Nature Neuroscience 12, 182 - 189 (2009)
Published online: 11 January 2009 | doi:10.1038/nn.2250

N-Acetylcysteine reverses cocaine-induced metaplasticity

Khaled Moussawi1, Alejandra Pacchioni1, Megan Moran1, M Foster Olive2, Justin T Gass2, Antonieta Lavin1 & Peter W Kalivas1


Cocaine addiction is characterized by an impaired ability to develop adaptive behaviors that can compete with cocaine seeking, implying a deficit in the ability to induce plasticity in cortico-accumbens circuitry crucial for regulating motivated behavior.
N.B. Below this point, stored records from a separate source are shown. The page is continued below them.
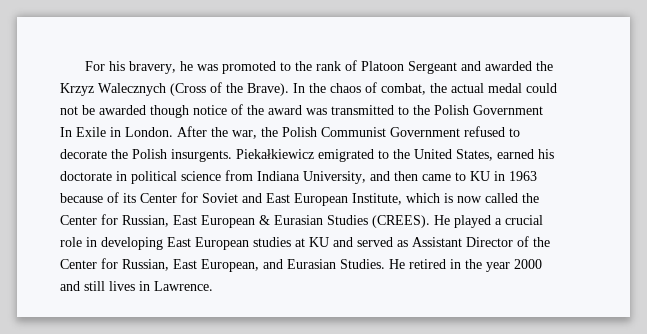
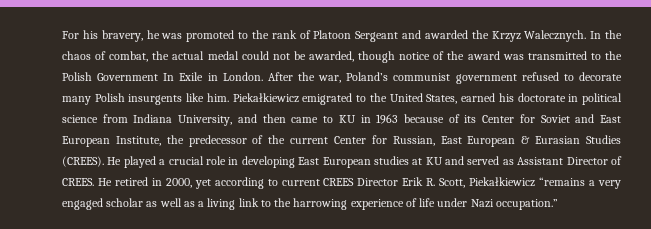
- For his bravery, he was promoted to the rank of Platoon Sergeant and awarded the Krzyz Walecznych (Cross of the Brave).
+ For his bravery, he was promoted to the rank of Platoon Sergeant and awarded the Krzyz Walecznych.
- In the chaos of combat, the actual medal could not be awarded though notice of the award was transmitted to the Polish Government In Exile in London.
+ In the chaos of combat, the actual medal could not be awarded, though notice of the award was transmitted to the Polish Government In Exile in London.
- After the war, the Polish Communist Government refused to decorate the Polish insurgents.
+ After the war, Poland’s communist government refused to decorate many Polish insurgents like him.
- Piekałkiewicz emigrated to the United States, earned his doctorate in political science from Indiana University, and then came to KU in 1963 because of its Center for Soviet and East European Institute, which is now called the Center for Russian, East European & Eurasian Studies (CREES).
+ Piekałkiewicz emigrated to the United States, earned his doctorate in political science from Indiana University, and then came to KU in 1963 because of its Center for Soviet and East European Institute, the predecessor of the current Center for Russian, East European & Eurasian Studies (CREES).
- He played a crucial role in developing East European studies at KU and served as Assistant Director of the Center for Russian, East European, and Eurasian Studies. He retired in the year 2000 and still lives in Lawrence.
+ He played a crucial role in developing East European studies at KU and served as Assistant Director of CREES. He retired in 2000, yet according to current CREES Director Erik R. Scott, Piekałkiewicz “remains a very engaged scholar as well as a living link to the harrowing experience of life under Nazi occupation.”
We found that rats withdrawn from cocaine self-administration had a marked in vivo deficit in the ability to develop long-term potentiation (LTP) and long-term depression (LTD) in the nucleus accumbens core subregion after stimulation of the prefrontal cortex. N-acetylcysteine (NAC) treatment prevents relapse in animal models and craving in humans by activating cystine-glutamate exchange and thereby stimulating extrasynaptic metabotropic glutamate receptors (mGluR). NAC treatment of rats restored the ability to induce LTP and LTD by indirectly stimulating mGluR2/3 and mGluR5, respectively. Our findings show that cocaine self-administration induces metaplasticity that inhibits further induction of synaptic plasticity, and this impairment can be reversed by NAC, a drug that also prevents relapse.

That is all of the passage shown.